Exploitant agricole, Pierre Bouhours est aussi l’inventeur génial d’une machine révolutionnaire pour le monde du bio.
Inventer une machine agricole écolo qui permet de produire bio, tout en économisant la main-d’oeuvre et l’énergie : c’est le pari un peu fou que s’est lancé il y a deux ans Pierre Bouhours, exploitant agricole à Boissy-Lamberville. Pourtant, à force de persévérance et à l’aide de financements (Oseo et fonds européens), l’engin baptisé Éole Tract devrait être opérationnel pour le mois de mars.
Une machine aérienne
Révolutionnaire, cette machine de 20 mètres d’envergure permettra un travail aérien sur la terre, qui ne sera donc ni piétinée par l’humain, ni abîmée par les tracteurs. « La terre est un être vivant, fertilisée et aérée par les vers de terre. Quand vous leur passez dessus avec un tracteur de 10 tonnes, cela altère la structure du sol », explique Pierre Bouhours, qui estime que « le maraîchage ou la production bio nécessitent trois fois plus d’intervention que la production dite chimique ».

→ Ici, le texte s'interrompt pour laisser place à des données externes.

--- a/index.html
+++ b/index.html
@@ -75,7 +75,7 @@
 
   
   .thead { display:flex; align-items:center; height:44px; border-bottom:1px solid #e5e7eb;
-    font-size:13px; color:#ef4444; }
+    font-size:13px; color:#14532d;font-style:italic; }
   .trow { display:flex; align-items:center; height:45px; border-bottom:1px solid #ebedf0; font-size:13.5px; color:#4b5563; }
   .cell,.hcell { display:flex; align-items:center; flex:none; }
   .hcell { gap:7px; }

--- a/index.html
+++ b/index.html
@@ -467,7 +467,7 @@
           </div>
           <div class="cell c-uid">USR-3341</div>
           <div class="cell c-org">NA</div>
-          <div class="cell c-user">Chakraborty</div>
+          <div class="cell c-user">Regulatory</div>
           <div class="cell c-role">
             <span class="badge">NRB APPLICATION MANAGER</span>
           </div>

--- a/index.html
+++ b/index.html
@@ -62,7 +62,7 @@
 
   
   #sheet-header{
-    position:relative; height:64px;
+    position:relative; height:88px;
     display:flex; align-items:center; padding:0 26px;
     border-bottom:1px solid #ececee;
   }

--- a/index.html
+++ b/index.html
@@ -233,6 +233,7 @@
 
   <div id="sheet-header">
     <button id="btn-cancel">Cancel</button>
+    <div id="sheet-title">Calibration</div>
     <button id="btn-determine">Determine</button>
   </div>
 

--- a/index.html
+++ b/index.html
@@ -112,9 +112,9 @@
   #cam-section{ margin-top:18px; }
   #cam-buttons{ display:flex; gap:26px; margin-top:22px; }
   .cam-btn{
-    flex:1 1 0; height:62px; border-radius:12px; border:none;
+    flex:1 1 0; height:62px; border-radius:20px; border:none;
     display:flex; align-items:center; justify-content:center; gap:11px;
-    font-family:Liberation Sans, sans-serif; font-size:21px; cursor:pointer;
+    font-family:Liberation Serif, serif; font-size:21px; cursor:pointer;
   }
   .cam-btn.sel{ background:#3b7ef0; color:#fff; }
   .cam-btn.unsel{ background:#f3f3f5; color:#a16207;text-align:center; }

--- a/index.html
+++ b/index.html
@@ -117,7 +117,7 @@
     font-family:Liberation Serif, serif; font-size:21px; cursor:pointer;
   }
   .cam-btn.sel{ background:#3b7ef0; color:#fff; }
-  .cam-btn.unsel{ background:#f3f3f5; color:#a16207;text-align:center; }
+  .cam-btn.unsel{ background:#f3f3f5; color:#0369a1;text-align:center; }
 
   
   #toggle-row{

Autre constat fait par l’exploitant : « Dans une ferme, la moitié du travail d’un tracteur consiste à réparer les dégâts qu’il a lui-même causés. » Fort de ses analyses, Pierre Bouhours a donc inventé un prototype expérimental beaucoup plus efficace que le tracteur, mais aussi plus écologique. « Cette machine géante qui survole la parcelle permet de poser et d’enlever rapidement des filets pour protéger les cultures. Elle peut aussi se transformer en robot d’irrigation qui dépose de l’eau au sol en basse pression, goutte à goutte. »
Plus de papiers que de soudage
Une économie d’eau et d’énergie considérable, à quoi vient s’ajouter un moteur à air comprimé « zéro pollution » qui fonctionnera à l’aide d’éoliennes placées sur l’engin et en bout de champ. « Cultiver les champs en ne consommant que du vent », comme aime le dire le génial inventeur. Le coût du projet est estimé à 300 000 € mais l’engin, une fois commercialisé, devrait être vendu entre 100 000 € et 120 000 €. « Pas plus cher qu’un bon tracteur », assure Pierre Bouhours pour qui le projet est plus difficile administrativement que techniquement : « On va passer plus de temps dans les papiers qu’à souder ! »
L’exploitant, déjà à l’origine de plusieurs inventions, s’engage avec Éole Tract sur un terrain jamais exploré. « Les constructeurs ne se sont jamais intéressés à l’agriculture bio, qui ne représente qu’1 % du marché. » Mais il le fera en partenariat avec des écoles d’ingénieurs, constructeurs et entreprises familiales, réunis en association. « On y va à petits pas mais on est en train de faire un grand bond. »
En tout cas, Pierre Bouhours y croit et ne compte pas s’arrêter là : déjà dans ses cartons des projets de bi-culture (marier des plantations qui se nourrissent entre elles), et de culture à l’aide de caméras qui reconnaissent les plantes pour les détruire ou le protéger. Il ne manque plus que les financements.